Your impute would be much appreciated
12 answers Last reply
More about compact flash disk raid configuration
  1. i guess you're still better off with a WD Velicoraptor
  2. i doubt you will get much performance from using those CF cards in a Raid configuration. Even though they are solid state, their sustained transfer rate is much less than an actual hard drive. all you would be saving is power consumption.

    here's an article on tom's that shows the typical transfer rate improvements of using a SATA CF adapter:

    http://www.tomshardware.com/reviews/accelerated-compact-flash,1100-6.html

    just cuz you have an adapter doesn't mean the cards will perform at SATA speeds. as the article shows, they are barely faster than CF transfers with your typical USB2.0 reader.
  3. oh that is an old article, CF cards during that time max out at 9MB/s.
    the 266x CF cards he's planning to use are about 40-45 MB/s.
    anyways, those 4GB cards are expensive, 30 to 40 dollars each while a velicoraptor 150 GB can be had around 160 dollars.
  4. yea, sorry about the old article, but my point was that the OP would be better off getting a regular hdd, and skip out on the CF card idea. 24gb for a boot drive is small for a home computer, and for that price, i agree that he's better off getting a velociraptor. =)
  5. I also have 2X Seagate ST318406LW Cheetah 36ES - 18.3GB Ultra SCSI Wide 68-Pin 10000RPM Hard Drive, are these drives faster than say a new SATA drive? I would also have them in raid 0 config.
  6. What kind of performance are you looking for?

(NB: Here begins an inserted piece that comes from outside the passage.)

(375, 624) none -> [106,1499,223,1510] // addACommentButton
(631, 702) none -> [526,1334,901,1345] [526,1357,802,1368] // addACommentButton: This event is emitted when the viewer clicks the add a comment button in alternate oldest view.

    If you are looking for a place to put your OS, then I would rank some possibilities as follows:
    1) Intel 80gb SSD Other MLC drives have unacceptable write issues.
    2) Velociraptor
    3) Use 10% of a 1tb drive
    4) 10k/15k scsi drive or normal 7200 rpm drive.
    Note that raid-0 does not appear on the list.
    If you will be doing lots of sequential processing, then raid-0 can be good.
    Equally good, and much simpler is to separate the input and output data on two different drives.
  7. Id also like to add that i think you would be in for a world of hurt with your proposed setup.

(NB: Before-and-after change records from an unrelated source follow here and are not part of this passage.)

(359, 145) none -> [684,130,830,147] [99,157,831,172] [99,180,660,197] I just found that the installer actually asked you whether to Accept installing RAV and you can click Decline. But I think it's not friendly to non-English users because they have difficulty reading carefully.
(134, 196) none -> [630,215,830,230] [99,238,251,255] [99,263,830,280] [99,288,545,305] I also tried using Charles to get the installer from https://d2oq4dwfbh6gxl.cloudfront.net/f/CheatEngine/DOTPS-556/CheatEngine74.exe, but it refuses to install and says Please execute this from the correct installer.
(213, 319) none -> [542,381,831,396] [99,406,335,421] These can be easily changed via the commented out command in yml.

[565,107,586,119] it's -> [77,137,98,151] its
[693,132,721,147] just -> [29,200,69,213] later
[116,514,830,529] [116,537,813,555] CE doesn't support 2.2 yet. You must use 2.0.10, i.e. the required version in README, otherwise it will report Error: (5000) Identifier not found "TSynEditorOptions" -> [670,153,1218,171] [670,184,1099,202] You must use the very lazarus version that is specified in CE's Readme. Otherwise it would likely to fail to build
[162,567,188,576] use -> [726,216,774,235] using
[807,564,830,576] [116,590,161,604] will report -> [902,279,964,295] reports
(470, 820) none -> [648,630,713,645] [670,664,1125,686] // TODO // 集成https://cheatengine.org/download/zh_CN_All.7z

    Motherboard --> RAID Card --> SATA cable --> Converter --> CF card...

    Generally speaking the more links the easier it is to break/fail.

    Whereas:

    Motherboard --> SATA cable --> HDD

    looks a whole lot nicer.
  8. Intel SSDs are very fast, power efficient, and quiet and would be a good fit for you. They are pricier than tradition HHDs, however.
  9. Imo, get 2 SSD drives in RAID. The SSD will be about the 2 times or so cost as the SATA converters + the CF cards or a little more. SSD drive for $70: http://www.newegg.com/Product/Product.aspx?Item=N82E16820227372

    Check out the 2nd page about SSDs here:
    http://www.tomshardware.com/forum/forum2.php?config=tomshardwareus.inc&cat=31&post=258117&page=2&p=1&sondage=0&owntopic=3&trash=0&trash_post=0&print=0&numreponse=0&quote_only=0&new=0&nojs=0
  10. Writes on the new Intel MLC dont even get 100mb/s
    http://techreport.com/articles.x/15931/10

    How would these OCZ Cores get close to that?
  11. ^ That's the thing. You see those results are for a single drive not a RAID array. Having a RAID array should speed up the real time data writes quite a bit. Also it appears that you need to disable certain things (in Vista):
    http://www.ocztechnologyforum.com/forum/showthread.php?t=43525
    to get best performance.
  12. CF cards don't support DMA transfer, so the control card would have to wait while each transfer was processed; this would effectively kill any chance of faster read speeds, also if you look at the way RAID 0 works (effectively hiding the seek-read time) which FLASH devices don't have...

    Write times would probably be faster (and stalling reduced) due to the load being spread over multiple cards, but you would still have the wear problems of FLASH, typicaly 100,000 writes (for good quality cards).